[Modification records]
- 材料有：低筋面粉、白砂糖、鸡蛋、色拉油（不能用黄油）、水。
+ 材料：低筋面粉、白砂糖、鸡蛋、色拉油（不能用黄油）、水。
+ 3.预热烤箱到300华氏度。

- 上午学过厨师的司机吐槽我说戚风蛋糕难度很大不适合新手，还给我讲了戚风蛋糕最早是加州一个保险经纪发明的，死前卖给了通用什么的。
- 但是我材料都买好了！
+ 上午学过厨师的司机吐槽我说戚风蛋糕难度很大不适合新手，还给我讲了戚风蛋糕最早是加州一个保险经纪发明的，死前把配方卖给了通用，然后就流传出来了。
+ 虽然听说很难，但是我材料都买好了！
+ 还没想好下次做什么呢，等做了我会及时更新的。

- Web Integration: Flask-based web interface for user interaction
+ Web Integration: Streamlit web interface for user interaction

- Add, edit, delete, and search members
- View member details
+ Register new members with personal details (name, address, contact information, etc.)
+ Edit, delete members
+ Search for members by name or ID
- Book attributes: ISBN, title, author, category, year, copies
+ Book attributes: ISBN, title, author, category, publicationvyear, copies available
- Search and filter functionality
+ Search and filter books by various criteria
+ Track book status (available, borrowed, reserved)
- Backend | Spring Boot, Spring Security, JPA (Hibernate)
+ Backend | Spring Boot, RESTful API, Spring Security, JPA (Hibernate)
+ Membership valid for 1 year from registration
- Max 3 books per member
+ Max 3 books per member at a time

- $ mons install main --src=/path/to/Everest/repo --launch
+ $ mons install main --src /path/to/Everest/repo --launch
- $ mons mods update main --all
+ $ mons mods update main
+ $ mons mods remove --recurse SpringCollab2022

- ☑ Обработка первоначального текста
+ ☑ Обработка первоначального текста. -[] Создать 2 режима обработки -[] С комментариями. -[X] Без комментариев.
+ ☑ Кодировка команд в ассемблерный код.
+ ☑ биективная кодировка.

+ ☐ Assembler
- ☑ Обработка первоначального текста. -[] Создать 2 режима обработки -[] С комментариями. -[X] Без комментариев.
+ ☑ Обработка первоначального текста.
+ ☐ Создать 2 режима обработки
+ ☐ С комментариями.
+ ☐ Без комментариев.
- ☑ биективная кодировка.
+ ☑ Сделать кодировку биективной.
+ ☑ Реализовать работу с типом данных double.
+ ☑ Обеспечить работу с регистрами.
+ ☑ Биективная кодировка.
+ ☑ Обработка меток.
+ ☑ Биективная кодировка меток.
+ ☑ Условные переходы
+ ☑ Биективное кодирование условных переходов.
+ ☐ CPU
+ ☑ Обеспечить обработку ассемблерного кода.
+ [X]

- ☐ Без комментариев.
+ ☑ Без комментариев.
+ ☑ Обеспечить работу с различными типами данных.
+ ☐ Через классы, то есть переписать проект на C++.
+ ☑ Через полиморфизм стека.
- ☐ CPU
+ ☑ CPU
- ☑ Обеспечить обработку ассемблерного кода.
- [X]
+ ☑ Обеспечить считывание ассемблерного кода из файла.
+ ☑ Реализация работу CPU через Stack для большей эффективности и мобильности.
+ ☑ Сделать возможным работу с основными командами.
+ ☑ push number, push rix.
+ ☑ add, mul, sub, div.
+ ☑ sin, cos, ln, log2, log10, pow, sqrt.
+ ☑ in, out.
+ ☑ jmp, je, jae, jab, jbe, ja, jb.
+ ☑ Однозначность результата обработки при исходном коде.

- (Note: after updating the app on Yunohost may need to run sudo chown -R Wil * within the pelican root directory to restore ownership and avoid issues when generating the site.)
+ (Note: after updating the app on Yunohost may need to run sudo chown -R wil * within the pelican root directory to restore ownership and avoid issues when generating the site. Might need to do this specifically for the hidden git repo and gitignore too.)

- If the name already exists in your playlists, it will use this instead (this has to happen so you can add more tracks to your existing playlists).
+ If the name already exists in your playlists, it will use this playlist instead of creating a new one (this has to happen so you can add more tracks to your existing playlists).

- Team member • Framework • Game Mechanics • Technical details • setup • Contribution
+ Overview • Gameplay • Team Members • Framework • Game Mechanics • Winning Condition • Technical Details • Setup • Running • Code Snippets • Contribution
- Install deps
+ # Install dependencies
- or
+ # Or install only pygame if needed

* [PROBLEM STATEMENT]:
Output, from the data above, the lines from the line with "различными типами данных." to the line with "- If the name" exactly as they stand, both ends included and nothing else.

* [REPLY]:
+ ☑ Обеспечить работу с различными типами данных.
+ ☐ Через классы, то есть переписать проект на C++.
+ ☑ Через полиморфизм стека.
- ☐ CPU
+ ☑ CPU
- ☑ Обеспечить обработку ассемблерного кода.
- [X]
+ ☑ Обеспечить считывание ассемблерного кода из файла.
+ ☑ Реализация работу CPU через Stack для большей эффективности и мобильности.
+ ☑ Сделать возможным работу с основными командами.
+ ☑ push number, push rix.
+ ☑ add, mul, sub, div.
+ ☑ sin, cos, ln, log2, log10, pow, sqrt.
+ ☑ in, out.
+ ☑ jmp, je, jae, jab, jbe, ja, jb.
+ ☑ Однозначность результата обработки при исходном коде.

- (Note: after updating the app on Yunohost may need to run sudo chown -R Wil * within the pelican root directory to restore ownership and avoid issues when generating the site.)
+ (Note: after updating the app on Yunohost may need to run sudo chown -R wil * within the pelican root directory to restore ownership and avoid issues when generating the site. Might need to do this specifically for the hidden git repo and gitignore too.)

- If the name already exists in your playlists, it will use this instead (this has to happen so you can add more tracks to your existing playlists).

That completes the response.